As a pastor, the greatest mistake I believe I have ever made was the mistake of using the Bible as if it was simply a tool; a resource for “doing the ministry.”  “Take two Bible verses and call me in the morning” is NOT Christian counseling.  Throwing a proof-text at someone who needs one, who has a question, has a crisis, does not necessarily solve their issue.  The Bible is not a collection of verses for various situations in life.  It is the ongoing story of the grace of God in history AND in the present while looking to the future consummation of all things.  This “story” is not to be understood the way many today understand the term, as simply a synonym for “fiction.”  It is God’s story and one of it’s most salutary characteristics is how it draws us into that story.

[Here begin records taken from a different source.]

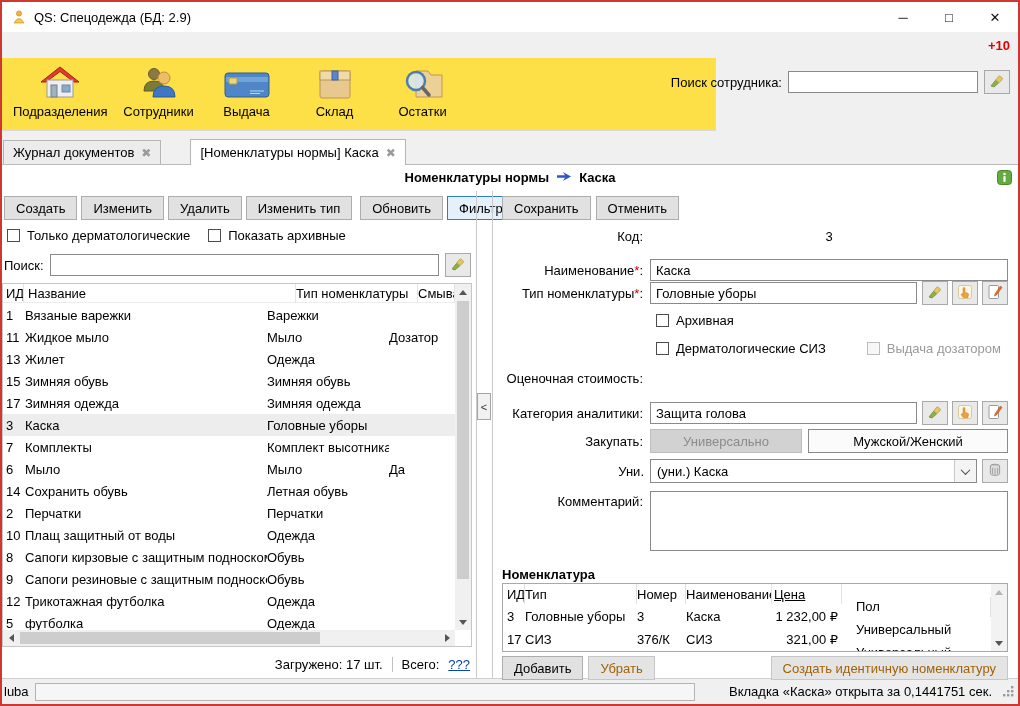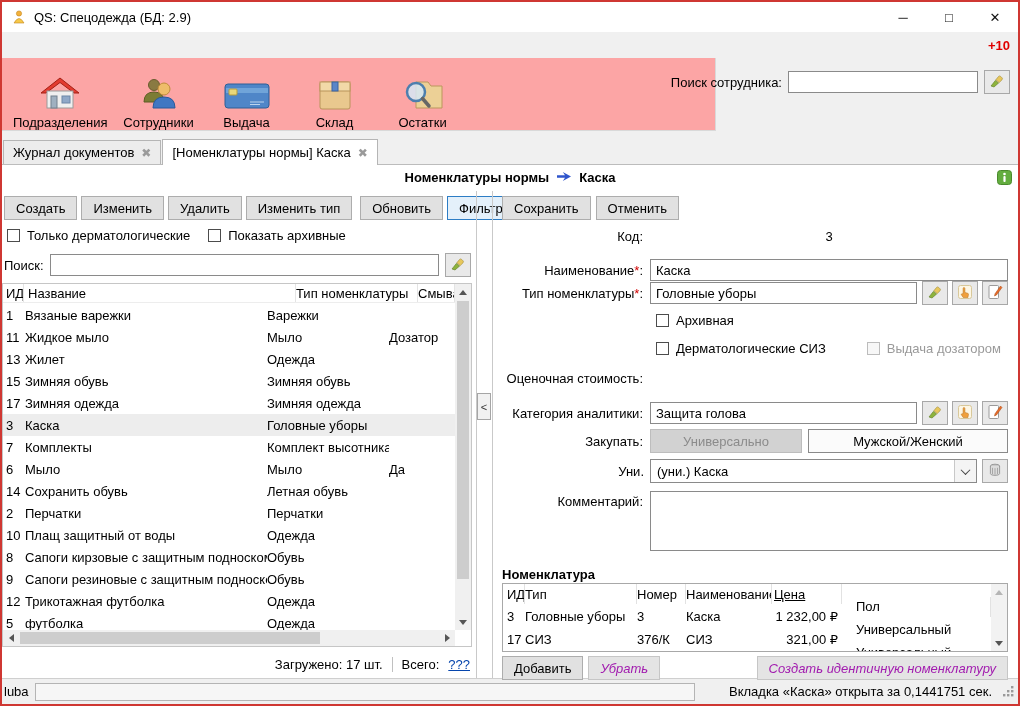--- a/index.html
+++ b/index.html
@@ -14,43 +14,43 @@
   .caption-btn { width:46px; display:flex; align-items:center; justify-content:center; font-size:13px; color:#111; cursor:default; }
 
   
   .menubar { height:26px; display:flex; align-items:center; padding:0 8px 0 6px; flex:0 0 auto; }
   .menu-items { display:flex; }
   .menu-item { padding:3px 10px; }
   .menu-badge { margin-left:auto; color:#e00000; font-weight:bold; }
 
   
   .toolbar-zone { height:80px; position:relative; flex:0 0 auto; }
-  .toolbar-panel { position:absolute; left:0; top:0; width:714px; height:73px; background:#fca5a5; border-right:1px solid #d9d9d9; border-bottom:1px solid #d9d9d9; display:flex; align-items:flex-end; padding:5px 0 0 4px; }
+  .toolbar-panel { position:absolute; left:0; top:0; width:714px; height:73px; background:#fde047; border-right:1px solid #d9d9d9; border-bottom:1px solid #d9d9d9; display:flex; align-items:flex-start; padding:5px 0 0 4px; }
   .tool-item { min-width:88px; padding:0 7px; display:flex; flex-direction:column; align-items:center; gap:3px; }
   .tool-item .ticon { height:38px; display:flex; align-items:flex-end; }
   .employee-search { position:absolute; top:12px; right:8px; display:flex; align-items:center; gap:6px; }
   .employee-search input { width:190px; height:22px; border:1px solid #8a8a8a; padding:0 4px; font:13px "Liberation Sans","DejaVu Sans",sans-serif; }
 
   .icon-btn { width:26px; height:24px; border:1px solid #a8a8a8; background:#e9e9e9; display:flex; align-items:center; justify-content:center; padding:0; }
 
   
-  .tabbar { height:26px; display:flex; align-items:flex-end; padding-left:1px; flex:0 0 auto; position:relative; z-index:2; }
+  .tabbar { height:26px; display:flex; align-items:flex-end; padding-left:1px; flex:0 0 auto; position:relative; z-index:2;gap:28px; }
   .tab { display:flex; align-items:center; gap:7px; height:24px; padding:0 9px; background:#ececec; border:1px solid #b5b5b5; border-bottom:none; margin-right:1px; white-space:nowrap; }
   .tab.active { background:#fff; height:26px; margin-bottom:-1px; }
   .tab-close { color:#9a9a9a; font-weight:bold; font-size:12px; font-family:"DejaVu Sans",sans-serif; }
 
   
   .content { flex:1; position:relative; background:#fff; border-top:1px solid #bcbcbc; }
   .content-header { position:absolute; left:0; right:0; top:0; height:26px;padding-left:24px; }
   .breadcrumb { position:absolute; left:0; right:0; top:5px; text-align:center; font-weight:bold; display:flex; justify-content:center; align-items:center; gap:7px; }
   .info-corner { position:absolute; right:6px; top:5px; display:flex; }
 
   .btn { height:24px; padding:0 11px; background:#e1e1e1; border:1px solid #adadad; font:13px "Liberation Sans","DejaVu Sans",sans-serif; white-space:nowrap; }
   .btn.active-filter { background:#e4f0fa; border-color:#2d7dc5; }
-  .btn:disabled, .btn.disabled { background:#e4e4e4; border-color:#c6c6c6; color:#a21caf;font-style:italic; }
+  .btn:disabled, .btn.disabled { background:#e4e4e4; border-color:#c6c6c6; color:#a16207; }
   .btn.toggle-pressed { background:#d2d2d2; border-color:#bdbdbd; color:#8b8b8b; }
   .btn.toggle-raised { background:#fbfbfb; border-color:#8a8a8a; }
 
   .cb { width:13px; height:13px; border:1px solid #4c4c4c; background:#fff; display:inline-block; flex:0 0 auto; }
   .cb.disabled { border-color:#bcbcbc; background:#f7f7f7; }
   .check-group { display:flex; align-items:center; gap:7px; }
   .check-group.disabled { color:#9a9a9a; }
 
   
   .lp { position:absolute; left:0; top:26px; width:470px; bottom:0; }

One of the reasons I haven’t been posting much in my blog in recent months is because I have been spending more time, more necessary time,reading the Scriptures again.  In some cases, I listen to them through the audio feature on my handy-dandy Bible app on my iPad.  In some cases, I simply read (especially the Bible narratives).  In all cases, I have been trying to empty my mind of present concerns so as not to read my particular concerns into a text.  I am trying to let it work the other way around.  I may be reading the Scriptures, but in truth, they are reading me.  They are telling me what I need to hear and my “silence of the soul” is a great help in regard.  As God’s story has its way with me, I find that there are answers to the present concerns of life.  It’s just that those concerns aren’t the factor driving me to the Scriptures.  The Scriptures are, in their own enjoyable way, driving me back to those concerns and offering real peace.

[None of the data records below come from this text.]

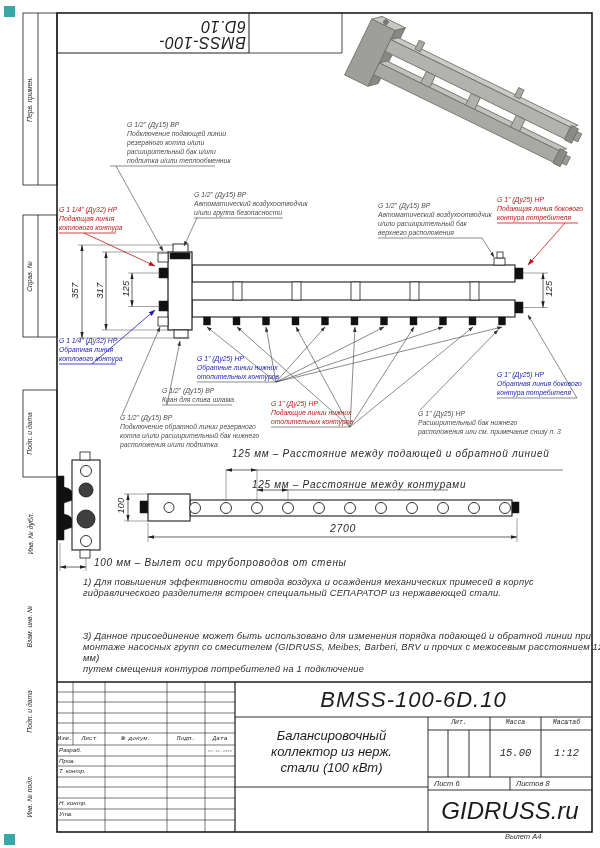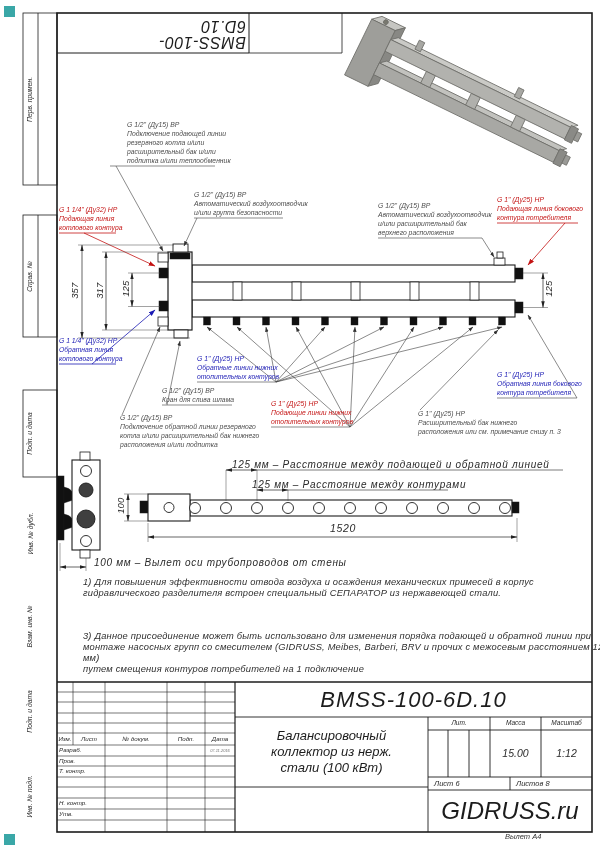--- a/index.html
+++ b/index.html
@@ -10,21 +10,21 @@
   .ann{position:absolute;font:italic 6.8px/1.32 "Liberation Sans",sans-serif;color:#4d4d4d;white-space:pre-line;}
   .ann.red{color:#c41414;}
   .ann.blue{color:#1a1ab4;}
   .vdim{position:absolute;width:40px;text-align:center;font:italic 9.5px/1 "Liberation Sans",sans-serif;
         color:#2a2a2a;transform:rotate(-90deg);}
   .dimtxt{position:absolute;font:italic 10px/1 "Liberation Sans",sans-serif;color:#2a2a2a;letter-spacing:.7px;white-space:nowrap;}
   .note{position:absolute;font:italic 9.3px/1.18 "Liberation Sans",sans-serif;color:#2f2f2f;white-space:pre-line;letter-spacing:.2px;margin-left:23px;}
   .marginbox{position:absolute;display:flex;align-items:center;justify-content:center;}
   .marginbox span{transform:rotate(-90deg);white-space:nowrap;font:italic 6.8px/1 "Liberation Sans",sans-serif;color:#2a2a2a;}
   .tb{position:absolute;font:italic 6.2px/1 "Liberation Sans",sans-serif;color:#2a2a2a;display:flex;align-items:center;}
-  .tb.center{justify-content:center;}
+  .tb.center{justify-content:center;font-family:Liberation Mono, monospace;}
   .flip{transform:rotate(180deg);}
   .corner{position:absolute;width:11px;height:11px;background:#3aa7a7;}
 </style>
 </head>
 <body>
 
 <div id="sheet">
 
   <div class="corner" style="left:4px;top:6px;"></div>
   <div class="corner" style="left:4px;top:834px;"></div>
@@ -340,23 +340,23 @@
 контура потребителя</div>
   <div class="ann" style="left:418px;top:410px;">G 1" (Ду25) НР
 Расширительный бак нижнего
 расположения или см. примечание снизу п. 3</div>
 
   <div class="vdim" style="left:55px;top:286px;">357</div>
   <div class="vdim" style="left:80px;top:286px;">317</div>
   <div class="vdim" style="left:106px;top:284px;">125</div>
   <div class="vdim" style="left:529px;top:284px;">125</div>
   <div class="vdim" style="left:101px;top:501px;">100</div>
-  <div class="dimtxt" style="left:232px;top:460px;">125 мм – Расстояние между подающей и обратной линией</div>
+  <div class="dimtxt" style="left:232px;top:449px;">125 мм – Расстояние между подающей и обратной линией</div>
   <div class="dimtxt" style="left:252px;top:480px;">125 мм – Расстояние между контурами</div>
-  <div class="dimtxt" style="left:330px;top:523px;font-size:10.5px;">1520</div>
+  <div class="dimtxt" style="left:330px;top:523px;font-size:10.5px;">2700</div>
   <div class="dimtxt" style="left:94px;top:558px;">100 мм – Вылет оси трубопроводов от стены</div>
 
   <div class="note" style="left:60px;top:577px;width:535px;">1) Для повышения эффективности отвода воздуха и осаждения механических примесей в корпус
 гидравлического разделителя встроен специальный СЕПАРАТОР из нержавеющей стали.</div>
   <div class="note" style="left:60px;top:631px;width:535px;">3) Данное присоединение может быть использовано для изменения порядка подающей и обратной линии при
 монтаже насосных групп со смесителем (GIDRUSS, Meibes, Barberi, BRV и прочих с межосевым расстоянием 125 мм)
 путем смещения контуров потребителей на 1 подключение</div>
 
   <div class="tb center" style="left:57px;top:733px;width:16px;height:12px;">Изм.</div>
   <div class="tb center" style="left:73px;top:733px;width:32px;height:12px;">Лист</div>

You can study the Bible as if it was so much data.  Lutherans, (if I may humbly engage in a little gentle admonition), are often quite guilty of this.  We’re not saved by how well we’re going to do in a Bible Trivia contest.  It’s good to “know the Bible,” but it’s even better to have a Word which continues to instruct, a Word we continue to hear.  The risk of “knowing the Bible” is the risk of using it for self-validation.  The sinner in me doesn’t need such validation.  It needs God to look at me through the Word, to show me who I am through His Word, to read me like a text, and then show me a Jesus who speaks to me where I am.

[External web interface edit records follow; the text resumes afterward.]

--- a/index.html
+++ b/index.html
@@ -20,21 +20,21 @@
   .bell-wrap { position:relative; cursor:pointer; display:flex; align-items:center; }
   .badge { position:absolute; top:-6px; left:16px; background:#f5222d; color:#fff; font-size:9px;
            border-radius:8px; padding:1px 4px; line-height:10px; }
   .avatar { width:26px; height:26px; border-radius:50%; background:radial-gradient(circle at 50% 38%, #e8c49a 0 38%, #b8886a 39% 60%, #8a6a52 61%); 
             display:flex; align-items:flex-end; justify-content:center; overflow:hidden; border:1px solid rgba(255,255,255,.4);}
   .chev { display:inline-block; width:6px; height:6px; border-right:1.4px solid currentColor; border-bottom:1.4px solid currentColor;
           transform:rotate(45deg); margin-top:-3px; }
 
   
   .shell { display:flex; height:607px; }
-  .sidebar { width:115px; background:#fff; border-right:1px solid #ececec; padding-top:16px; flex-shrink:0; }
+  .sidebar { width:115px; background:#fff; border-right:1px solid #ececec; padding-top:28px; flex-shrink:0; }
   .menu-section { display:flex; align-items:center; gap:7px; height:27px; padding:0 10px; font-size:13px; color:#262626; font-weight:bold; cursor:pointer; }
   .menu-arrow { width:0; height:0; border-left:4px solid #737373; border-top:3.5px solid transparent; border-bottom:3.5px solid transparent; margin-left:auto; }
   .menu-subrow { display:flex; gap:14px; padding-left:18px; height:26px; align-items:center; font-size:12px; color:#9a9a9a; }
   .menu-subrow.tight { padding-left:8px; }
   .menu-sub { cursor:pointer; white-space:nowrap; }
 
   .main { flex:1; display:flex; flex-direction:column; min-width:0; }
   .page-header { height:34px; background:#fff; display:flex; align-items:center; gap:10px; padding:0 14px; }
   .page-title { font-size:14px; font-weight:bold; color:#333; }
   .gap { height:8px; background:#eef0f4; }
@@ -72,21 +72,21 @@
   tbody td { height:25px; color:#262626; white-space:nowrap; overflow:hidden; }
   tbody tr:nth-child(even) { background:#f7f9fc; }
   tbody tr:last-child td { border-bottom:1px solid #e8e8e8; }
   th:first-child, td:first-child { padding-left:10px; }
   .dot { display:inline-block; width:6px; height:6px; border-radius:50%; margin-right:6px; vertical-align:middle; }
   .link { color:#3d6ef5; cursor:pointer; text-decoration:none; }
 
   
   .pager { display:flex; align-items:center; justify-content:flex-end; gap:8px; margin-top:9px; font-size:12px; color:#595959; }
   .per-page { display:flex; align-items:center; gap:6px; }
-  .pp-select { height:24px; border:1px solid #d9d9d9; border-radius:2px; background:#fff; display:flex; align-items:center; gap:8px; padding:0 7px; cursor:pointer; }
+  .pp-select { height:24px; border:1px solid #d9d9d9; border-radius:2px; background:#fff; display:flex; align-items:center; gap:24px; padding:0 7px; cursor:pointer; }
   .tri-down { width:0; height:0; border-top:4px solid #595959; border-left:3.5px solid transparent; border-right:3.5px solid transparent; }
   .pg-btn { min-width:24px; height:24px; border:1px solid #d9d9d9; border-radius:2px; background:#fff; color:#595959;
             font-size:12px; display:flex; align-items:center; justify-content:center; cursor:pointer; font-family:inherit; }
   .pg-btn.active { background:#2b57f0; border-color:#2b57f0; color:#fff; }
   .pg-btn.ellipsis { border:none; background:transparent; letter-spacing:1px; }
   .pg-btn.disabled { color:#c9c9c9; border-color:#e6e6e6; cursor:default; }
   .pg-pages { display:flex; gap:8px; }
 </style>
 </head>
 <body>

I don’t write the above as I have seen some do, in order to suggest the Bible is irrelevant to modern life and historically-bound.  The historical context of Scripture is extremely important to understanding the world I am called to serve in.  The problem is not that the 1st c. Palestine of the Gospels is so different from today.  The problem is that many don’t see how similar that period is to today.  When the Word reads you, it reveals itself as relevant to every age.

And so, in last Sunday’s Gospel, as I simply struggled to read a text without all my life concerns up front, I ran across a character who I believe is my doppelganger.  Nicodemus.  Nicodemus was well trained in the Scriptures, a Pharisee and member of the Jewish Ruling Council.  But he’s not angrily against Jesus.  He’s hearing something different in Jesus and is there to learn more.  He’s trying to “read Jesus.”  But the beauty of John 3 is that Jesus reads Nicodemus.  And in reading Nicodemus so well, Jesus is able to give him a whole new look at God.  For God so loved the world…

A God of love.  One who is all about saving us.  A Pharisee would have found that controversial, but not Nicodemus.  Quietly, indeed secretly, Nicodemus must have continued to follow Jesus, as he is the one who donates the myrrh and aloes for Jesus’ dead body.  While there are still many shades of gray on this Nicodemus character, I have to wonder as I read.  How did Nicodemus hear the news, three days later, that Jesus was risen?  Had he, at Jesus’ death, seen the God of love Jesus told him about in John 3:16?

We’ll never know, but that shouldn’t stop us from letting the text continue to read us.  I think Nicodemus left Jesus in John 3 surprised by Him.  When the text reads us, “surprise” is the word that best sums up what happens.  The Word of God is not a “tool” as so many well-meaning, but poorly informed, Christians want to make it.  It is a story.  It’s God’s story and He’s drawing you into it.  His Word is not yours to manipulate.  Rather, You are His to guide and steer through the Word.

So I’m starting to wonder if “Bible Study” is what we really ought to be doing in the Church.  If I go into the Scriptures looking for an answer to a question, it’s rarely a satisfying activity.  But when God reads me?  Well, that’s just the best thing in all the world.  It’s a great surprise.  A surprise too great for words.